W3docs

Java Serialization

Serialize Java objects to bytes with the Serializable interface, ObjectOutputStream, and serialVersionUID.

Java Serialization

The previous chapters covered streams of content — bytes, characters, primitives, lines. Serialization is one step up the ladder: a stream of objects. You call writeObject(someObject) and the JDK walks the entire reference graph from that object, encoding every field of every reachable object as bytes, and writes the result to the stream. On the read side, readObject() reconstructs the graph.

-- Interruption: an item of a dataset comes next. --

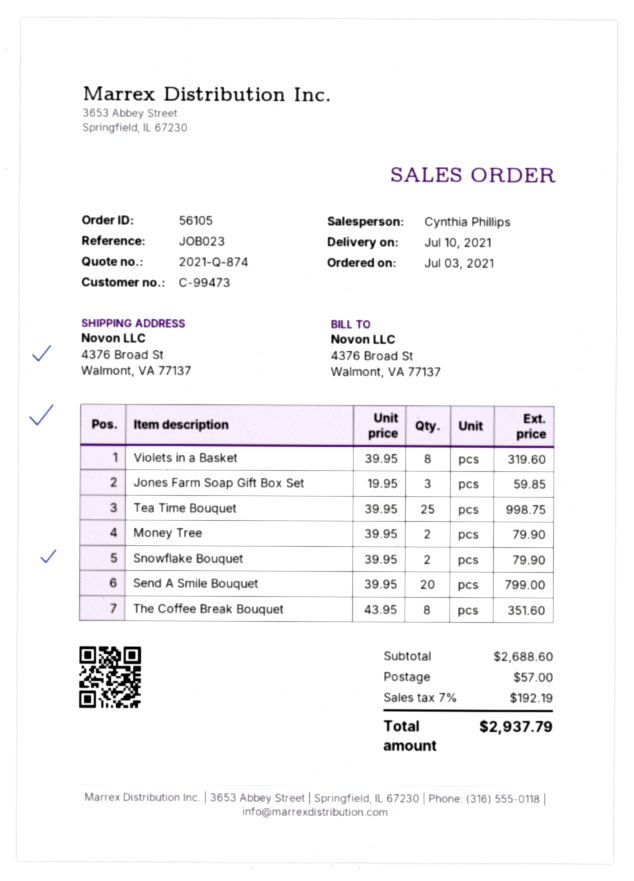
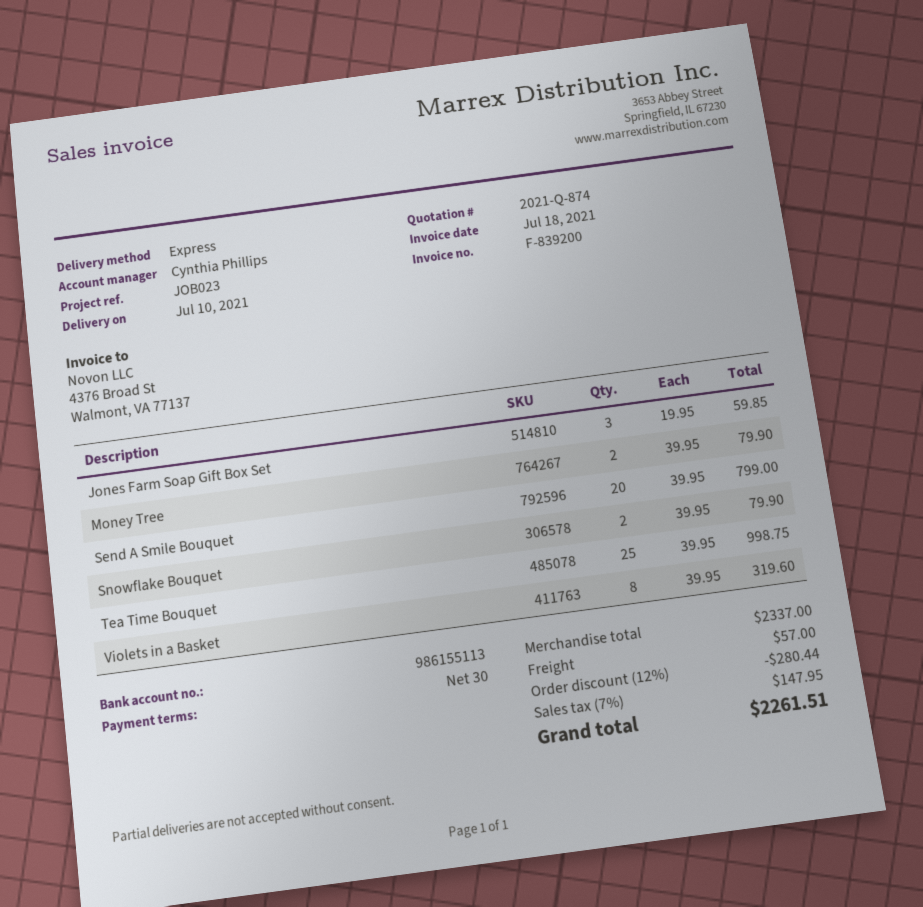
The Coffee Break Bouquet: 8 x 43.95 = 351.60 -> none
subtotal: 2688.60 -> 2337.00
discount: none -> 12% = 280.44
tax: 7% = 192.19 -> 7% = 147.95
total: 2937.79 -> 2261.51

That's a big claim with a big asterisk attached. Serialization works, has worked since Java 1.1, and you'll see it in old codebases (RMI, EJB, session replication, some caching layers). But the design has well-known problems — fragile versioning, security holes, tight coupling between persistence and class shape — and Oracle has been publicly trying to retire it for years. For new code, the answer is almost always JSON or Protocol Buffers. This chapter is here so you can read and maintain the code that already exists.

The mechanism

Three pieces:

  1. The Serializable marker interface. A class declares it can be serialized by implementing java.io.Serializable. The interface has no methods; it's a flag the JDK checks at runtime.
  2. ObjectOutputStream. A decorator that wraps any OutputStream and adds writeObject(Object). It's the engine that walks the graph and writes the bytes.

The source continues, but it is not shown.